- What is required
The result should be a faithful copy of every entry below, with the pictures left out.

[Before-and-after change data]
■ ■ ■ ■
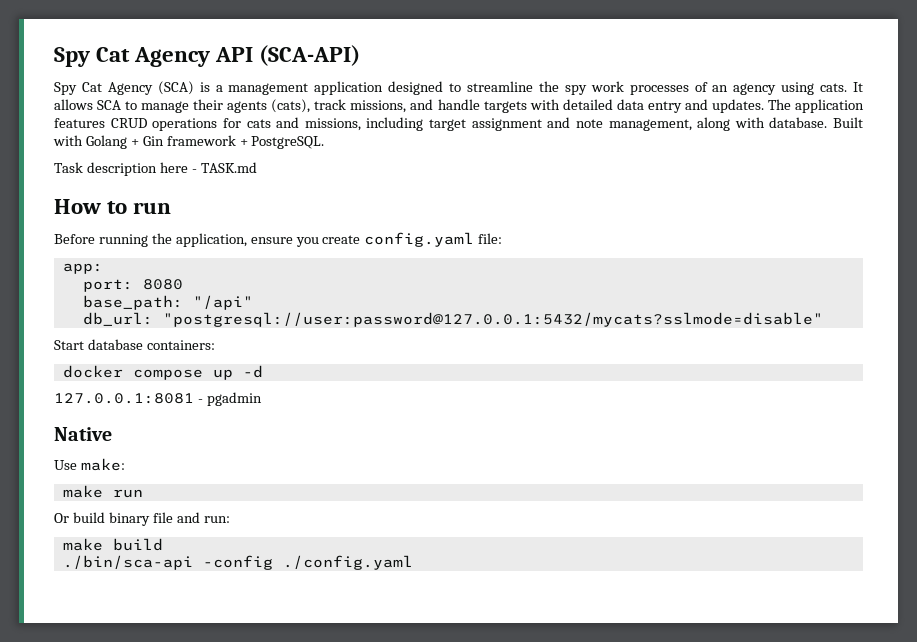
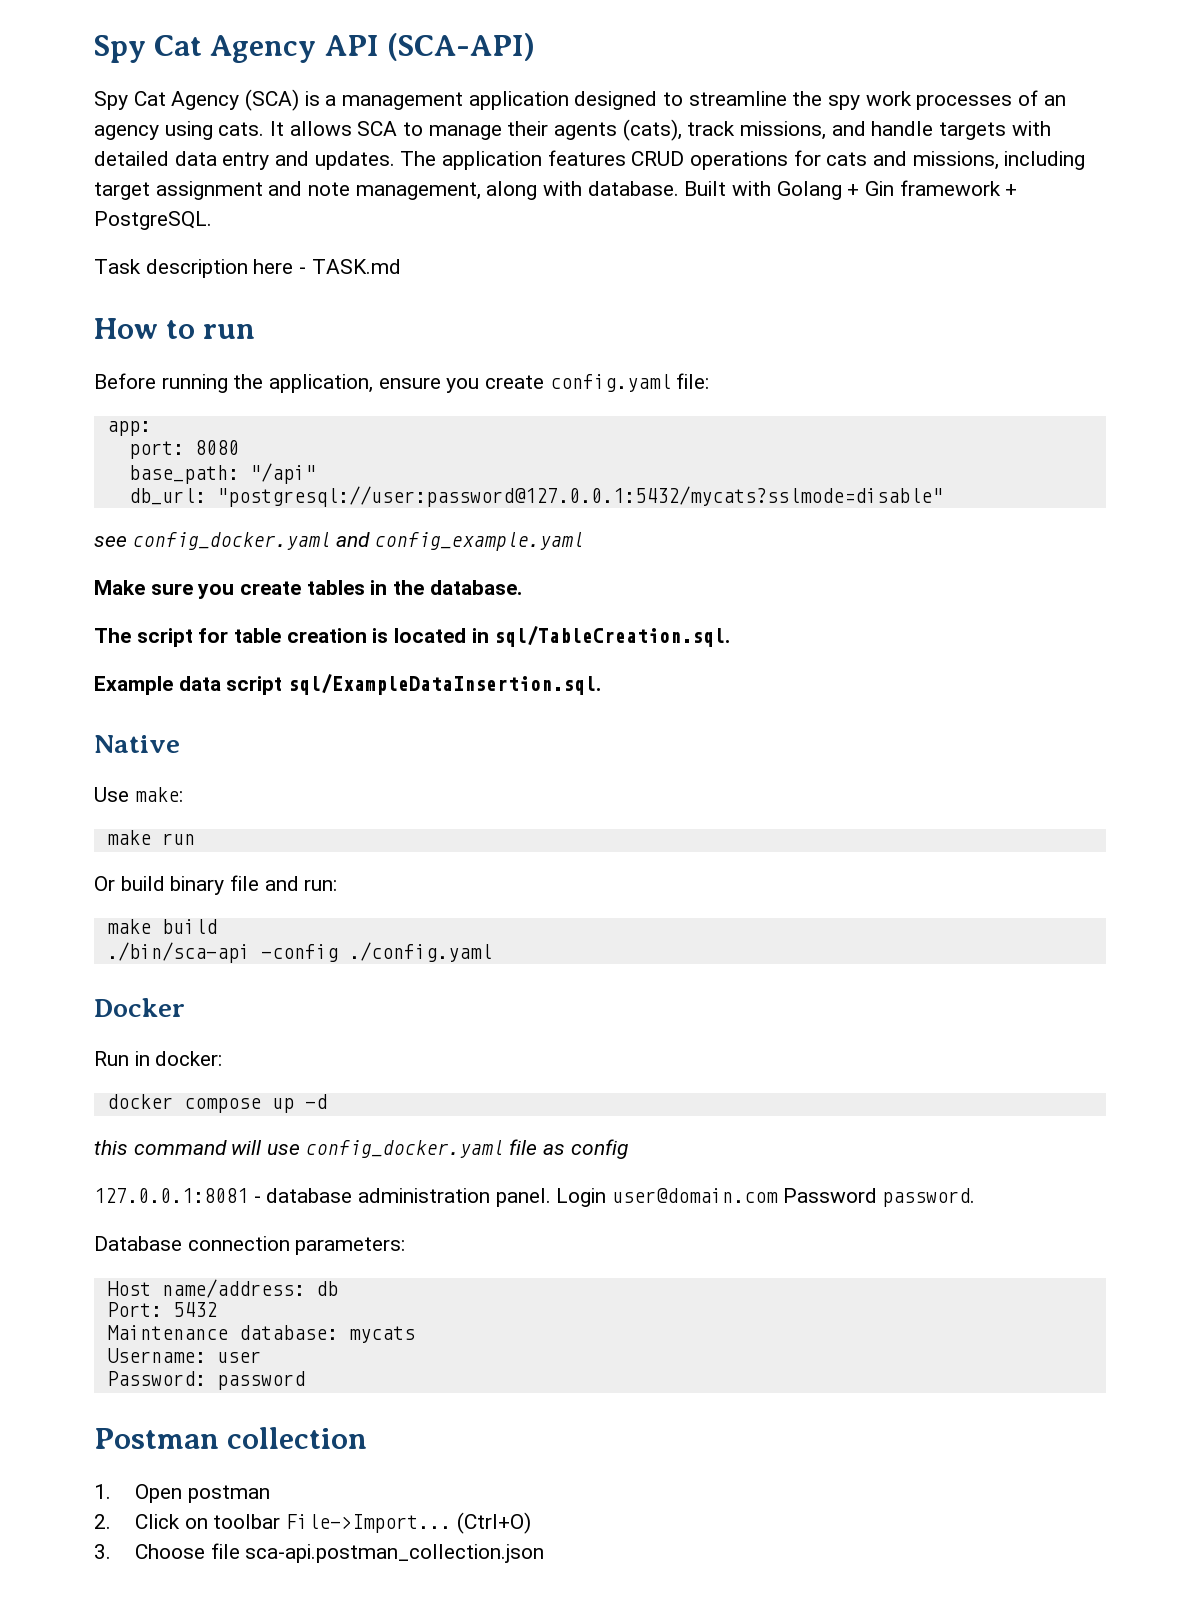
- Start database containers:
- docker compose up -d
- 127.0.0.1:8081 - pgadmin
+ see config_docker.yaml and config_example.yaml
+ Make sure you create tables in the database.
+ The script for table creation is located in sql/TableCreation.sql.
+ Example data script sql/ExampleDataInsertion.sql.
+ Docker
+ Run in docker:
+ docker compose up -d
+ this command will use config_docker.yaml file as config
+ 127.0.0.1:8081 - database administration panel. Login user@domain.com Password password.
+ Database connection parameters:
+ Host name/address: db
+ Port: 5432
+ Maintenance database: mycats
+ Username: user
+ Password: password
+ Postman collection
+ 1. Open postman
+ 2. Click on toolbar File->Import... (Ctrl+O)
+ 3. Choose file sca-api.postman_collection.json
■ ■ ■ ■
- Solution to this exercise
- Start database containers:
- docker compose up -d
- 127.0.0.1:8081 - pgadmin
+ see config_docker.yaml and config_example.yaml
+ Make sure you create tables in the database.
+ The script for table creation is located in sql/TableCreation.sql.
+ Example data script sql/ExampleDataInsertion.sql.
+ Docker
+ Run in docker:
+ docker compose up -d
+ this command will use config_docker.yaml file as config
+ 127.0.0.1:8081 - database administration panel. Login user@domain.com Password password.
+ Database connection parameters:
+ Host name/address: db
+ Port: 5432
+ Maintenance database: mycats
+ Username: user
+ Password: password
+ Postman collection
+ 1. Open postman
+ 2. Click on toolbar File->Import... (Ctrl+O)
+ 3. Choose file sca-api.postman_collection.json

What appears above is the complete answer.